Active physical exercise is an important method to prevent obesity at an early stage. The time and content of exercise are very important to prevent obesity.
First of all, the exercise time should be 16 to 2 1 every day, and 7-8 pm is the best. Because at this time, exercise can consume the energy consumed by dinner and prevent the accumulation of energy after eating and sleeping. In addition, all the extra calories in a day are consumed, so you will never get fat.
Secondly, the content of sports is mainly natural and interesting chronic sports, such as walking, jogging, playing ball, skipping rope, active games and other outdoor activities.
The key 30 minutes will make you lose weight quickly.
Losing weight does not necessarily reduce body fat. The key to reducing fat is to start 30 minutes after meals. What is the reason for it? What should I do in these 30 minutes to effectively reduce body fat?
Recently, medical obesity is not only measured by weight, but by the proportion of fat to weight. The general standard is to use 25% of male body fat and 30% of female body fat. Therefore, even if someone is overweight, but the body fat rate is only 20%, it can not be called obesity; Conversely, if the weight is below the standard, but the body fat rate is above 30%, it can also be called obesity.
Fat is the chief culprit of chronic diseases.
Although the fat caught near the waist is visible, it will not cause much health problems. The problem is visceral fat. Visceral fat is attached to the abdomen and gastrointestinal tract, which is one of the causes of chronic diseases such as diabetes and hypertension. Because once fat cells get bigger, they will secrete substances that cause hypertension, hyperlipidemia and diabetes.
30 minutes is everything.
The three main reasons for losing weight are: it seems that there is no effect, living habits have changed greatly, psychological pressure is great, and health is poor.
How can we prevent fat from getting on the upper body? The most effective method is aerobic exercise If you really can't do it, at least don't let the blood sugar concentration rise after meals. If you don't want to grow fatter than you are now, the first thing to do is to exercise after meals. Because the small intestine begins to absorb about 30 minutes after eating, and the blood sugar concentration rises about 30 minutes after the small intestine begins to absorb.
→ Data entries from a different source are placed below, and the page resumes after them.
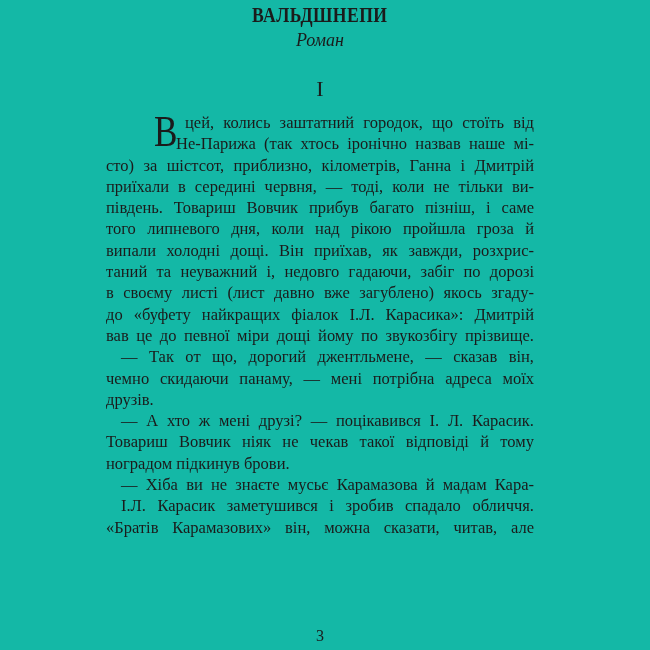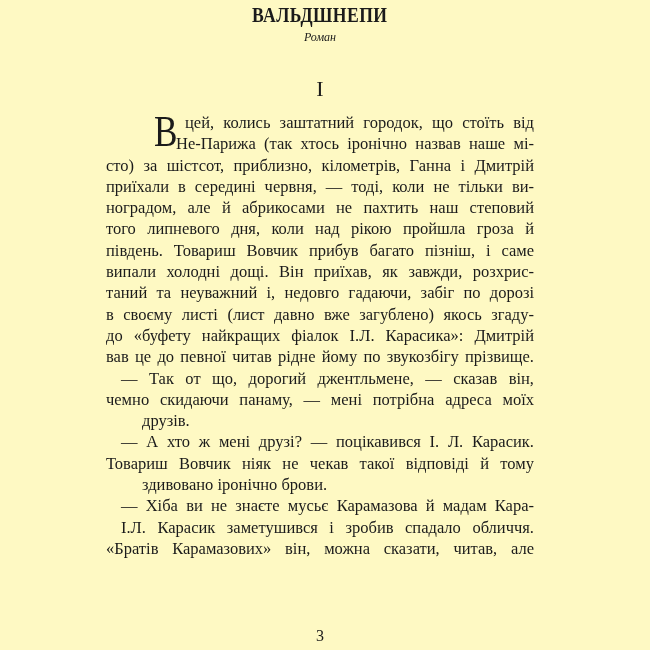--- a/index.html
+++ b/index.html
@@ -12,21 +12,21 @@
     overflow: hidden;
     position: relative;
     background: #fdfdfd;
     color: #1b1b1b;
     font-family: "Liberation Serif", "DejaVu Serif", serif;
     -webkit-font-smoothing: antialiased;
   }
   .page {
     position: absolute;
     inset: 0;
-    background: #fef9c3;
+    background: #14b8a6;
   }
   .page-title {
     position: absolute;
     top: 3px;
     left: 106px;
     width: 428px;
     text-align: center;
     font-size: 21px;
     font-weight: bold;
     line-height: 1.2;
@@ -37,21 +37,21 @@
     transform: scaleX(0.84);
     transform-origin: 50% 50%;
     letter-spacing: 0.5px;
   }
   .subtitle {
     position: absolute;
     top: 30px;
     left: 106px;
     width: 428px;
     text-align: center;
-    font-size: 12px;
+    font-size: 18px;
     font-style: italic;
     line-height: 1.2;
   }
   .chapter {
     position: absolute;
     top: 76px;
     left: 106px;
     width: 428px;
     text-align: center;
     font-size: 22px;
@@ -68,21 +68,20 @@
   .line {
     text-align: justify;
     text-align-last: justify;
     height: 21.3px;
     overflow: visible;
     white-space: normal;
   }
   .line.end {
     text-align: left;
     text-align-last: left;
-    margin-left: 36px;
   }
   .line.ind {
     text-indent: 15px;
   }
   .line.dc1 { padding-left: 79px; }
   .line.dc2 { padding-left: 70px; }
   .dropcap {
     position: absolute;
     left: 48px;
     top: 0px;
@@ -112,34 +111,33 @@
   <div class="subtitle">Роман</div>
 
   <div class="chapter">I</div>
 
   <div class="body-text">
     <span class="dropcap">В</span>
   <div class="line dc1">цей, колись заштатний городок, що стоїть від</div>
       <div class="line dc2">Не-Парижа (так хтось іронічно назвав наше мі-</div>
       <div class="line">сто) за шістсот, приблизно, кілометрів, Ганна і Дмитрій</div>
       <div class="line">приїхали в середині червня, — тоді, коли не тільки ви-</div>
-      <div class="line">ноградом, але й абрикосами не пахтить наш степовий</div>
+      <div class="line">південь. Товариш Вовчик прибув багато пізніш, і саме</div>
       <div class="line">того липневого дня, коли над рікою пройшла гроза й</div>
-      <div class="line">південь. Товариш Вовчик прибув багато пізніш, і саме</div>
       <div class="line">випали холодні дощі. Він приїхав, як завжди, розхрис-</div>
       <div class="line">таний та неуважний і, недовго гадаючи, забіг по дорозі</div>
       <div class="line">в своєму листі (лист давно вже загублено) якось згаду-</div>
       <div class="line">до «буфету найкращих фіалок І.Л. Карасика»: Дмитрій</div>
-      <div class="line">вав це до певної читав рідне йому по звукозбігу прізвище.</div>
+      <div class="line">вав це до певної міри дощі йому по звукозбігу прізвище.</div>
       <div class="line ind">— Так от що, дорогий джентльмене, — сказав він,</div>
       <div class="line">чемно скидаючи панаму, — мені потрібна адреса моїх</div>
       <div class="line end">друзів.</div>
       <div class="line ind">— А хто ж мені друзі? — поцікавився І. Л. Карасик.</div>
       <div class="line">Товариш Вовчик ніяк не чекав такої відповіді й тому</div>
-      <div class="line end">здивовано іронічно брови.</div>
+      <div class="line end">ноградом підкинув брови.</div>
       <div class="line ind">— Хіба ви не знаєте мусьє Карамазова й мадам Кара-</div>
       <div class="line ind">І.Л. Карасик заметушився і зробив спадало обличчя.</div>
       <div class="line">«Братів Карамазових» він, можна сказати, читав, але</div>
     </div>
 
   <div class="pagenum">3</div>
 
 </div>
 
 </body></html>

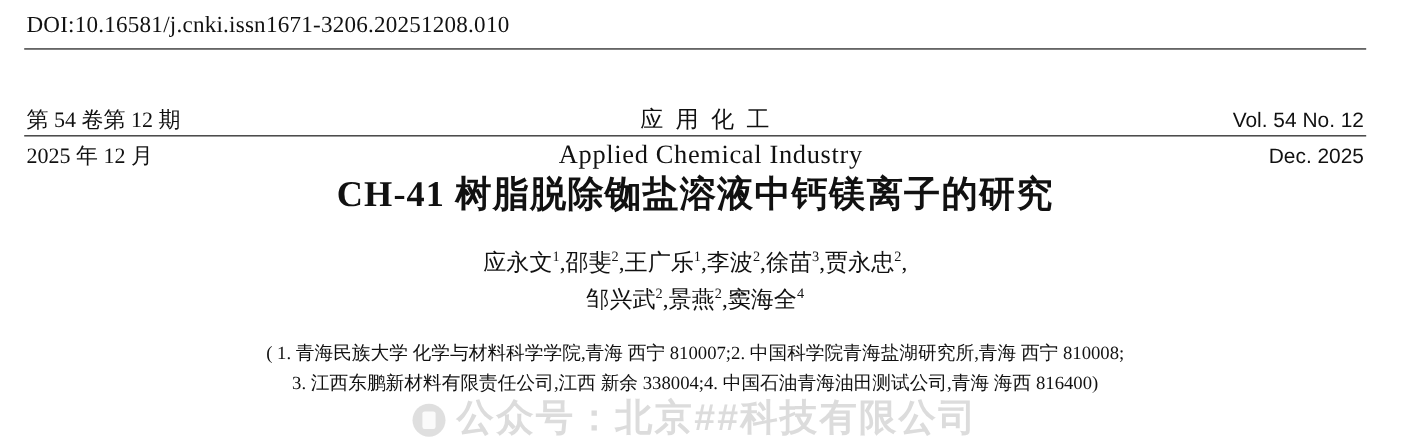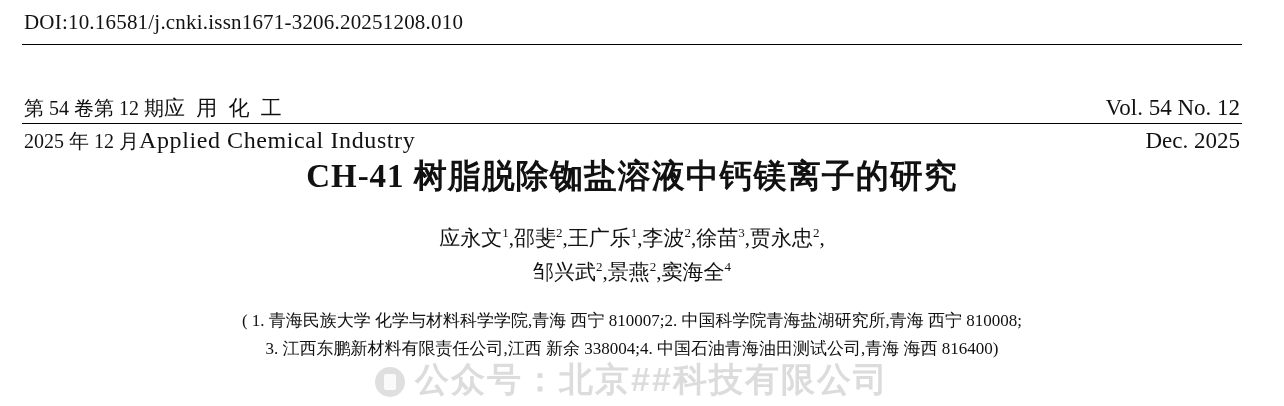--- a/index.html
+++ b/index.html
@@ -53,30 +53,30 @@
     font-size: 20px;
     font-family: "Liberation Serif", serif;
     padding-left: 2px;
     white-space: nowrap;
     margin-top: 44px;
   }
   .mast-center {
     font-size: 21px;
     font-family: "Liberation Serif", serif;
     letter-spacing: 3px;
-    text-align: left;
+    text-align: center;
     flex: 1;
   }
   .mast-center.en {
     letter-spacing: 0.6px;
     font-size: 24px;
   }
   .mast-right {
-    font-size: 23px;
-    font-family: Liberation Serif, serif;
+    font-size: 19px;
+    font-family: Liberation Sans, sans-serif;
     white-space: nowrap;
     padding-right: 2px;
   }
   .mast-row.row1 .mast-left { padding-top: 6px; }
   .mast-row.row2 { height: 38px; }
 
   .title {
     text-align: center;
     font-size: 33px;
     font-weight: bold;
Recently, a study published by the Cooper Institute of Aerobic Exercise in the United States found that people who consciously exercise in their daily lives lose almost the same weight and body fat as those who swim or ride bicycles for 20 to 60 minutes every day for six months and five days a week. The same study found that daily life consumes more calories than expected.
First, it is not suitable for exercise for a period of time after meals.
Reason:
1, the increase of insulin secretion after meals can inhibit lipolysis, and the energy source is limited. Because there is less fat decomposition, it is not appropriate to carry out weight loss exercise at this time.
2, stimulate the stomach: exercise after eating a full meal will bring mechanical stimulation to the stomach, so that the dissolved matter in the stomach will vibrate left and right, up and down, which is easy to cause vomiting, stomach cramps and other symptoms.
3, affecting the effect of weight loss exercise: after eating, the parasympathetic nerves in the body are easily suppressed. If the body wants to exercise, the exercise effect will be discounted.
4, blood flow distribution disorder: after eating a full meal, the digestive organs need a lot of blood for digestion and absorption, and the whole body muscles also need a lot of blood to participate in exercise, so it will seize the blood capacity of the digestive organs, leading to digestive and absorption dysfunction, not only affecting the exercise effect, but also causing harm to the body.
Second, the best time to lose weight in a day
The study found that light exercise for one hour after meals is the most reasonable; Moderate exercise should be arranged two hours after meals; You can do high-intensity exercise three hours after dinner. Based on this, several optimal exercise periods can be deduced:
Morning session: 3 hours after breakfast to before lunch.
Afternoon: 3 hours after lunch to before dinner.
Evening session: 3 hours after dinner to bedtime.